1 Даже если проблему обших понятий свести к вопросу о реальности родовых понятий, как это делала схоластика, проблема эта прошла в дальнейшем развитии существенно новые фазы и при современном состоянии науки не может считаться окончательно разрешенной. Но вслед за ней вырастает более сложный и более общий вопрос, какое метафизическое значение присуще тем общим определениям, познание которых составляет цель всякой науки? Поэтому тем современным иссле­дователям, которые сдают вопрос об общих понятиях в архив или смотрят на спор о них, как на детскую болезнь науки, пока они не будут в состоянии с полной точностью и ясностью ответить, в чем состоит метафизическая действительность и деятельность того, что они называют законом природы, все еще нельзя не сказать: mutato nomine de te fabula narratur

252

тики - отличать истинное от ложного. Правда, он подчиняется сохранен­ному традицией откровению; но не потому, говорит он, верим мы божес­твенным откровениям, что оно разумно. Диалектика, поэтому, имеет у него не только задачу сделать содержание веры понятным для разума, которую приписывал ей Ансельм. Абеляр требует для диалектики сверх того критического права в сомнительных случаях приходить к самостоятель­ному решению. Таким образом, в сочинении "Sic et поп" он сопоставил в целях диалектического анализа взгляды отцов церкви, признав в заклю­чение достоверным лишь доказуемое. Познающий разум является судьей различных религий и в его "Диалоге", и если Абеляр считает христианство идеальным завершением истории религии, то у него в то же время встре­чаются выражения, в которых он сводит содержание христианства к пер­воначальному нравственному закону, восстановленному Иисусом Христом во всей своей чистоте. Благодаря этой точке зрения Абеляр впервые прокла­дывает дорогу к свободному взгляду на древность; он был поклонником эллинов, как ни мало ему было о них известно; в их философах он видит христиан до христианства; он считает людей, подобных Сократу и Платону, вдохновленными свыше и спрашивает при этом, не исходит ли от них отчасти и религиозное учение. Христианство представляется ему демок­ратизированной философией греков.

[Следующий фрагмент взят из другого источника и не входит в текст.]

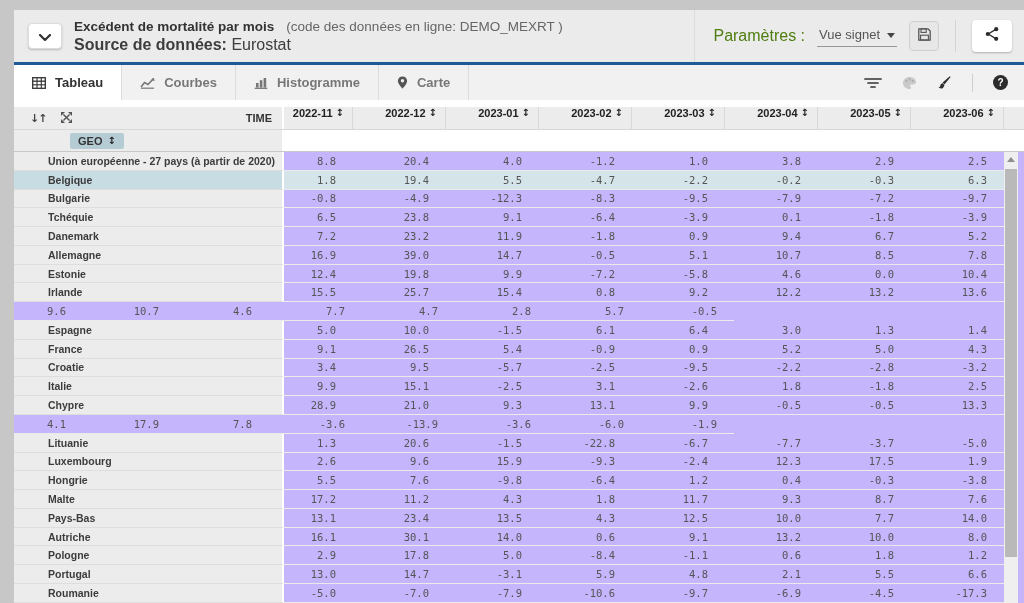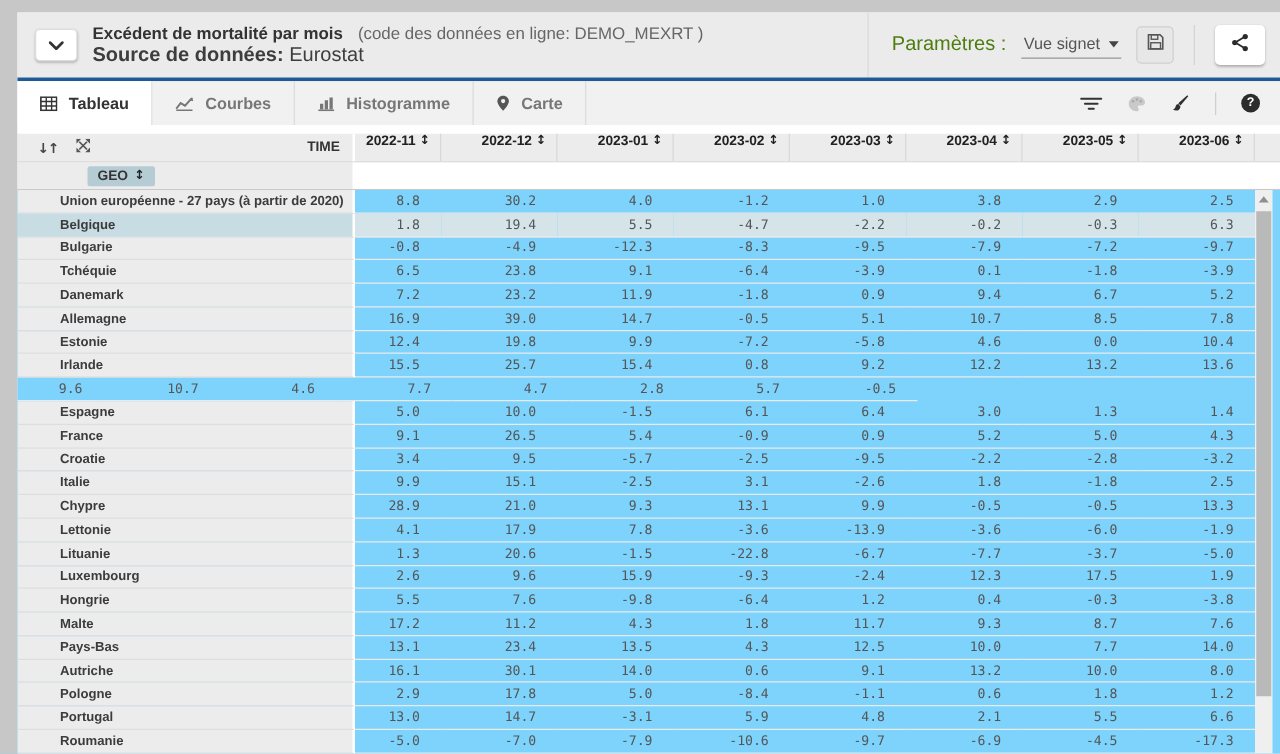"Union européenne - 27 pays" .tbody { background: #7dd3fc -> #c4b5fd }
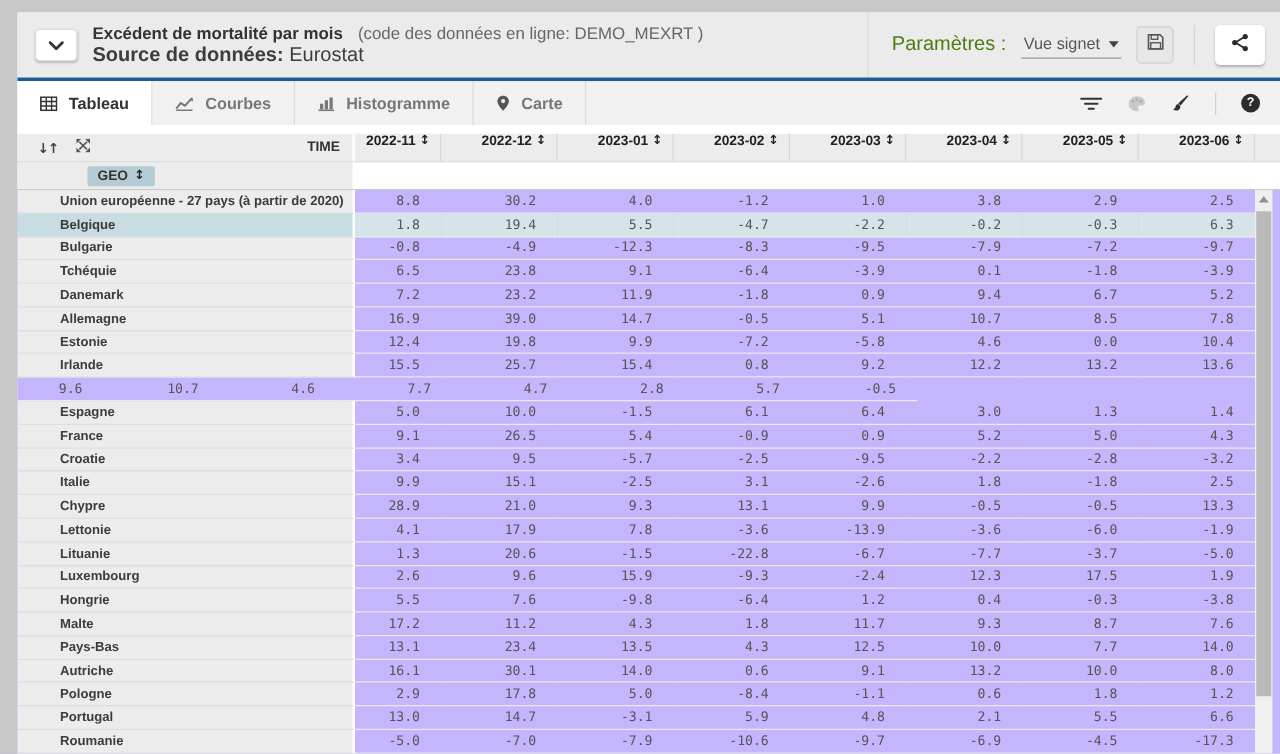"30.2" div.val-cell { text: 30.2 -> 20.4 }
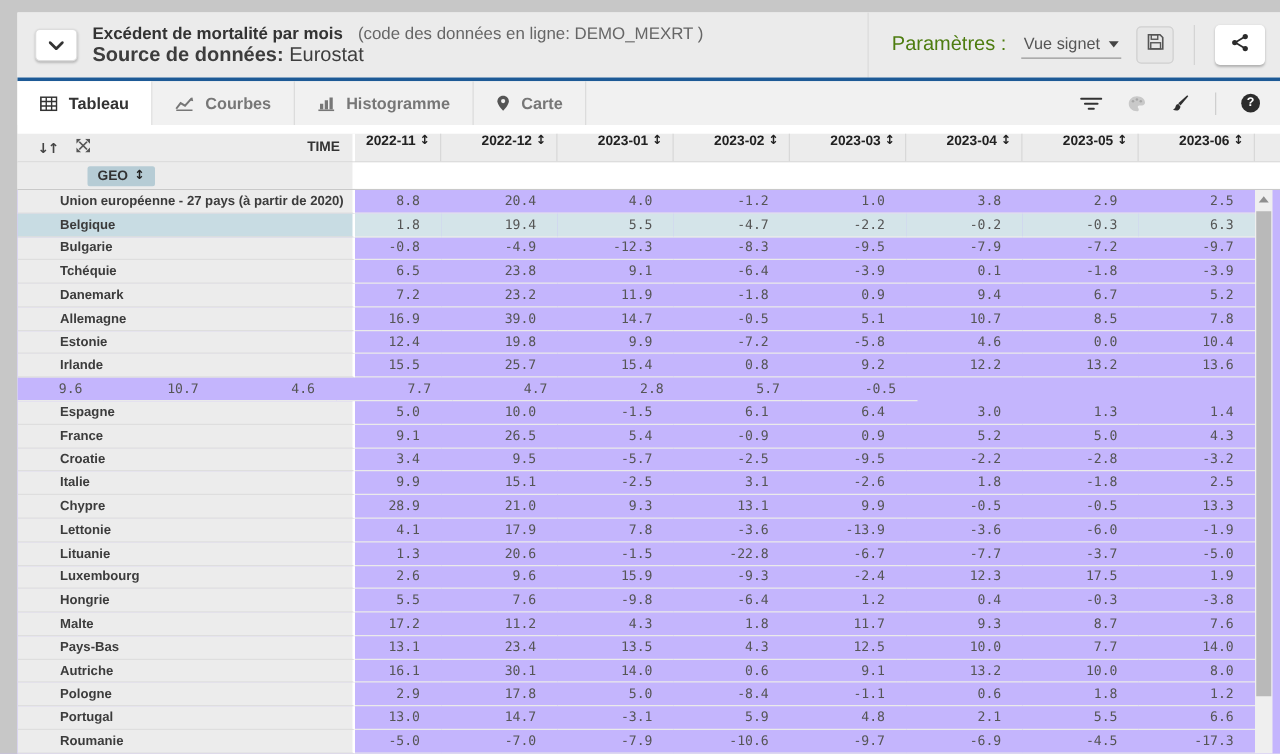"Lettonie" div.geo-cell { html: <div>Lettonie</div> -> none }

Если бы кого-либо ввело в сомнение относительно этого значения Абеляра, - более яркого с религиозно- и культурно-исторической, чем с философской точки зрения - то обстоятельство, что он, как и все "прос­ветители" Средних веков, был верным сыном церкви, то стоит лишь вспомнить о тех преследованиях, объектом которых он сделался. В самом деле, его спор с Бернаром Клервоским есть спор знания с верой, разума с авторитетом, науки с церковью. И хотя Абеляру, в конце концов, не хватило силы и внутренней опоры для того, чтобы победить в этой борьбе, однако, с другой стороны, следует помнить, что наука, которую могло дать двенадцатое столетие, независимо от внешнего могущества, приобретен­ного в то время церковью, -должна была подчиниться силе веры, сколь бы ни была сильна та личность, в которой воплотилась наука. Ибо какими средствами для своего осуществления располагал в то время смелый и плодотворный постулат, что одно лишь, не связанное никакими предвзя­тыми посылками, научное познание должно обусловливать веру? Такими средствами были лишь бессодержательные правила диалектики, а то со­держание, которым располагала в то время наука, обязано было своим возникновением именно традиции, против которой она восставала в критике разума. Этой науке не хватало материальной силы для того, чтобы выполнить роль, к которой она чувствовала призвание; но она все же поставила перед собой задачу, которая, хотя наука в то время и не была еще в состоянии разрешить ее, не изгладилась из памяти народов.

253

При этом мы много слышим о шумной деятельности тех, которые все хотят изучать лишь "научным образом" ("puri philosophi"); со времен Ансельма не прекращаются жалобы на возрастающий рационализм вре­мени, на нехороших людей, которые верят только тому, что они могут понять и доказать, на софистов, со смелой ловкостью аргументирующих pro и contra, на "отрицателей", превратившихся будто бы из рациона­листов в материалистов и нигилистов: но до нас не дошли даже имена этих людей, не говоря уже об их учениях. И именно тот недостаток собствен­ного содержания был причиной того, что диалектическое движение, гла­вой которого является Абеляр, несмотря на всю горячность и на всю его проницательность, осталось безрезультатным.